Before-and-after change records
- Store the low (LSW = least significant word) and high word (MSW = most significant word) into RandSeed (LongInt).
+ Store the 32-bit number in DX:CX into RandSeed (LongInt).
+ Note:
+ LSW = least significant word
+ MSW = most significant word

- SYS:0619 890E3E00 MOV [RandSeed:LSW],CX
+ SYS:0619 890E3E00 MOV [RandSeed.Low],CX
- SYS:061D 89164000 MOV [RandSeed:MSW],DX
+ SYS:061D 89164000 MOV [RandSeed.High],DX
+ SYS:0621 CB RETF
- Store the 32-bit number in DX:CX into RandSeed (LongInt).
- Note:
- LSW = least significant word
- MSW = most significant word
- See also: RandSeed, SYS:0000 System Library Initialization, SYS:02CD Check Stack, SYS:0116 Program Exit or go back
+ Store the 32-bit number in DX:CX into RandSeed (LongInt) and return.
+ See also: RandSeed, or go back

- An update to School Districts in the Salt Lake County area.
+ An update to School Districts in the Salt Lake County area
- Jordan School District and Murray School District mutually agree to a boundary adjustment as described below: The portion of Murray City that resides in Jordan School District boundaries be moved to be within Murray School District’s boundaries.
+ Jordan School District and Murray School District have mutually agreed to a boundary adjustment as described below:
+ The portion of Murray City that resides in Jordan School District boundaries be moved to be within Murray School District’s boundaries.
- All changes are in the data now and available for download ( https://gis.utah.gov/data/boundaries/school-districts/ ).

# Task prompt
Only the lines from the one that contains "- Store the 32-bit" to the end of the entries above should be given again, exactly and in full.

# Answer box
- Store the 32-bit number in DX:CX into RandSeed (LongInt).
- Note:
- LSW = least significant word
- MSW = most significant word
- See also: RandSeed, SYS:0000 System Library Initialization, SYS:02CD Check Stack, SYS:0116 Program Exit or go back
+ Store the 32-bit number in DX:CX into RandSeed (LongInt) and return.
+ See also: RandSeed, or go back

- An update to School Districts in the Salt Lake County area.
+ An update to School Districts in the Salt Lake County area
- Jordan School District and Murray School District mutually agree to a boundary adjustment as described below: The portion of Murray City that resides in Jordan School District boundaries be moved to be within Murray School District’s boundaries.
+ Jordan School District and Murray School District have mutually agreed to a boundary adjustment as described below:
+ The portion of Murray City that resides in Jordan School District boundaries be moved to be within Murray School District’s boundaries.
- All changes are in the data now and available for download ( https://gis.utah.gov/data/boundaries/school-districts/ ).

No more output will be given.